Check each line below for "center" and give the count of those that have it, nothing else.
(Material supplied Opens)
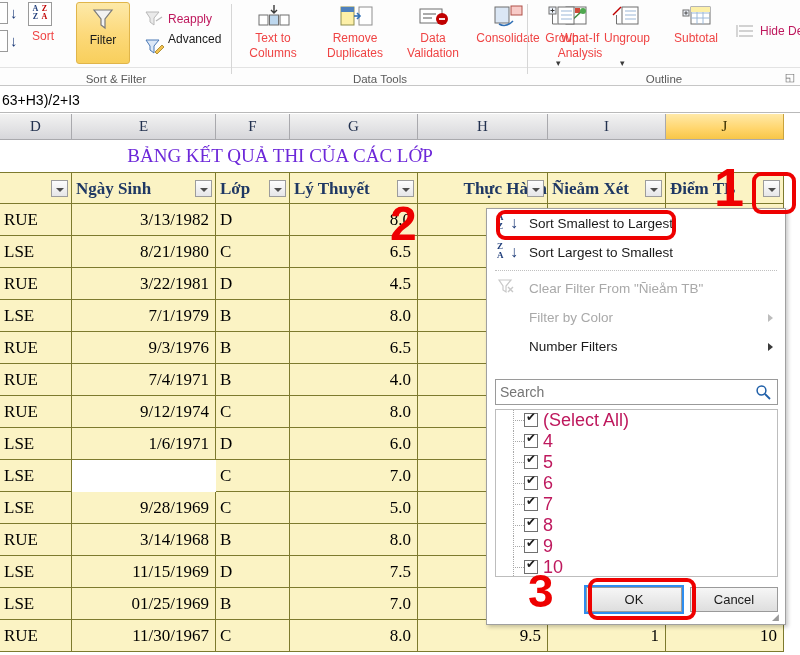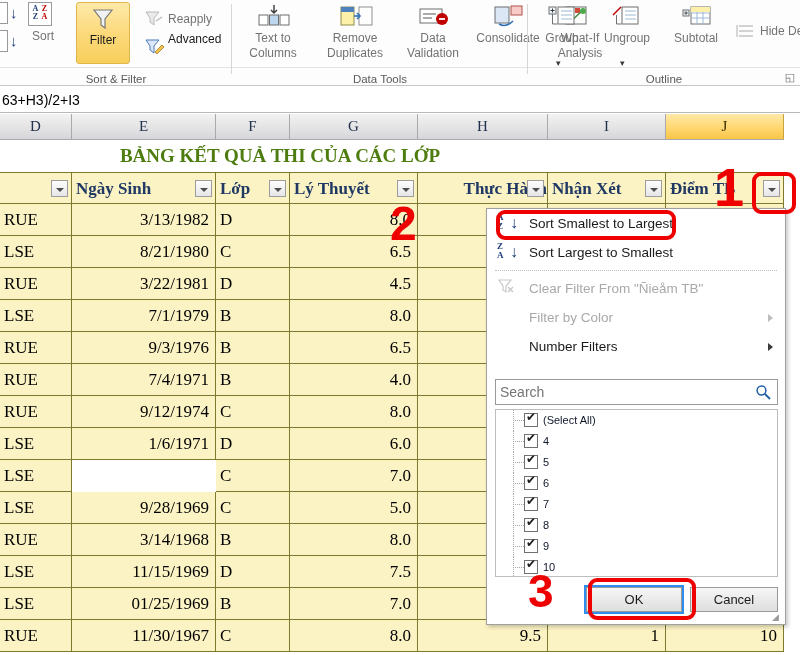--- a/index.html
+++ b/index.html
@@ -38,7 +38,7 @@
   .btn-small {
     position:absolute; font-size:12px; color:#1a1a1a; white-space:nowrap;
   }
-  .btn-dim { color:#737373; }
+  .btn-dim { color:#be185d; }
 
   .icon-box { display:block; margin:0 auto; }
 

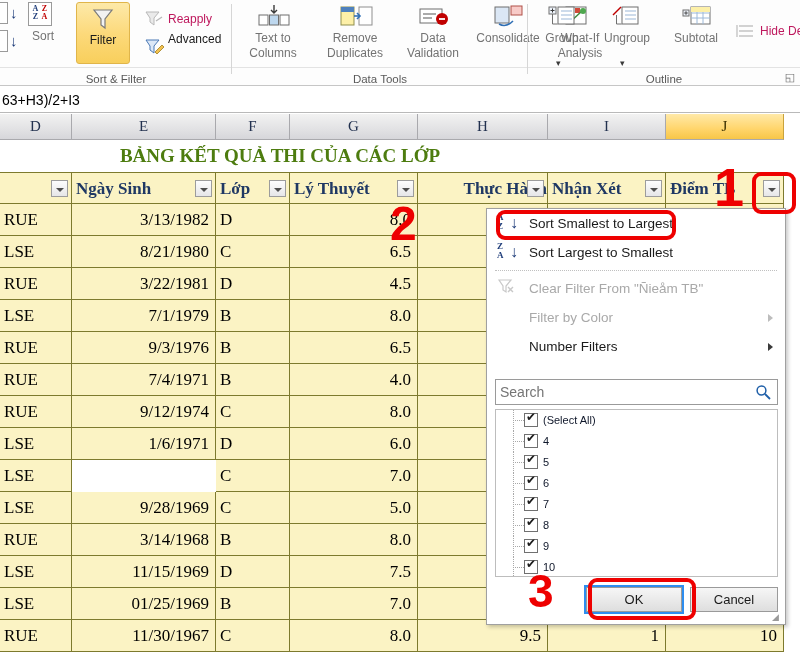--- a/index.html
+++ b/index.html
@@ -31,7 +31,7 @@
   }
 
   .btn-big {
-    position:absolute; text-align:center; font-size:12px; color:#737373;
+    position:absolute; text-align:center; font-size:12px; color:#ef4444;
     line-height:13px; cursor:default;
   }
   .btn-big .lbl { display:block; padding-top:2px; }

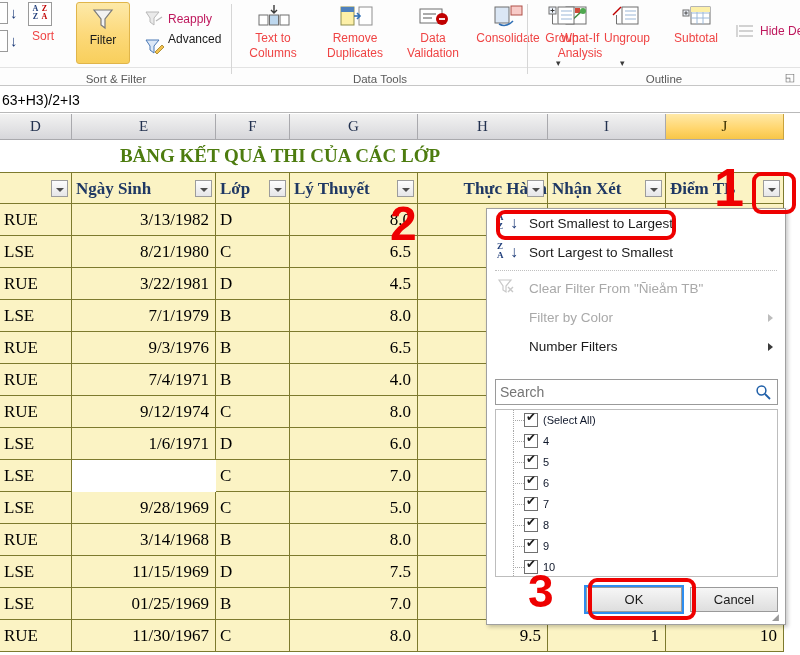--- a/index.html
+++ b/index.html
@@ -98,7 +98,7 @@
   #sheet-title {
     position:absolute; left:40px; top:0; width:480px; height:32px;
     font-family:"Liberation Serif", serif;
-    font-weight:bold; font-size:19px; color:#4d7c0f;
+    font-weight:normal; font-size:19px; color:#6d28d9;
     line-height:32px; white-space:nowrap;
     text-align:center;
   }

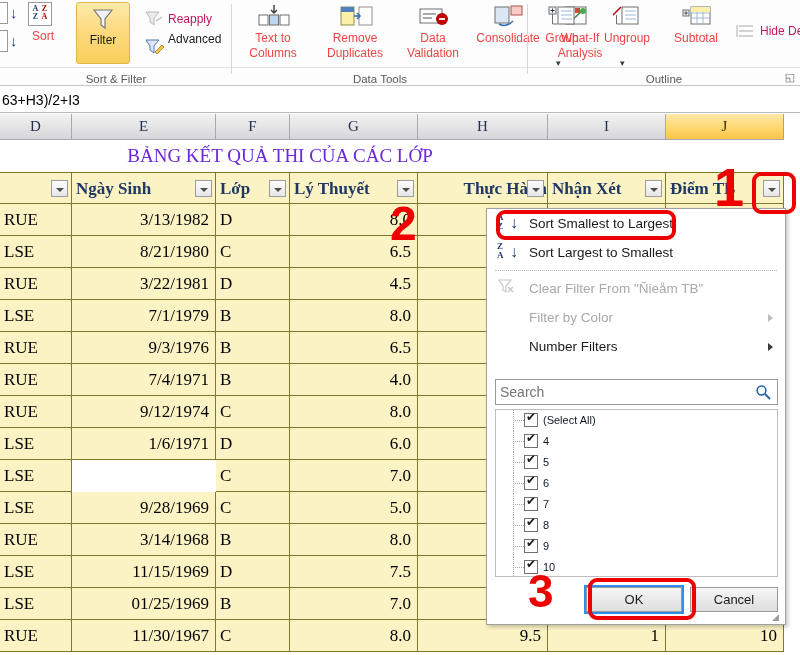--- a/index.html
+++ b/index.html
@@ -429,7 +429,7 @@
       <div class="hcell" style="left: 72px; width: 144px;"><span>Ngày Sinh</span><div class="fbtn"></div></div>
       <div class="hcell" style="left: 290px; width: 128px;"><span>Lý Thuyết</span><div class="fbtn"></div></div>
       <div class="hcell" style="left: 418px; width: 130px; text-align: right;"><span>Thực Hành</span><div class="fbtn"></div></div>
-      <div class="hcell" style="left: 548px; width: 118px;"><span>Nhận Xét</span><div class="fbtn"></div></div>
+      <div class="hcell" style="left: 548px; width: 118px;"><span>Ñieåm Xét</span><div class="fbtn"></div></div>
       <div class="hcell" style="left: 666px; width: 118px;"><span>Điểm TB</span><div class="fbtn"></div></div>
     </div>
   <div id="data-rows">

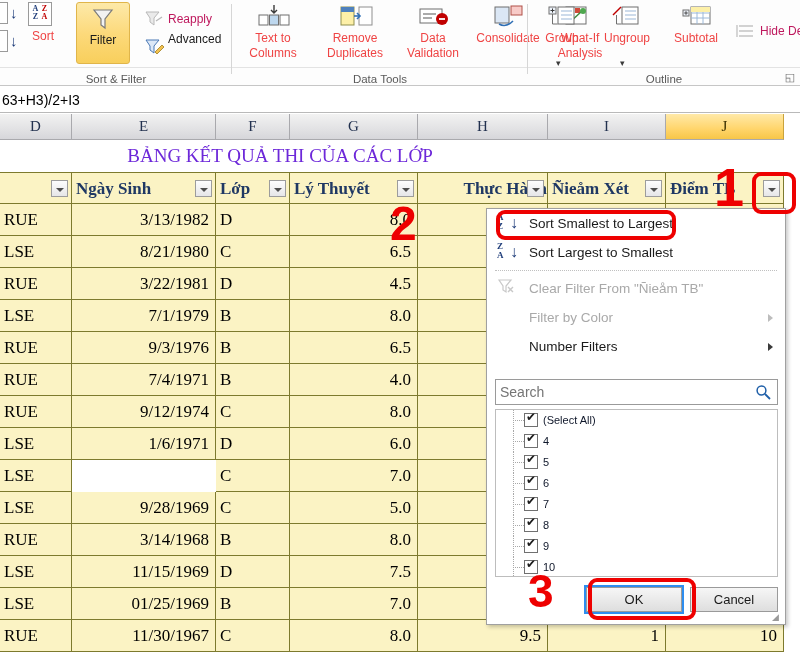--- a/index.html
+++ b/index.html
@@ -195,7 +195,7 @@
   }
   .cbrow {
     position:relative; height:21px; line-height:21px; padding-left:47px;
-    font-size:11px; color:#0f172a; white-space:nowrap;
+    font-size:18px; color:#be185d; white-space:nowrap;
   }
   .cbrow .tree {
     position:absolute; left:17px; top:10px; width:11px;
(Material supplied Closes)
*Answer section*: 3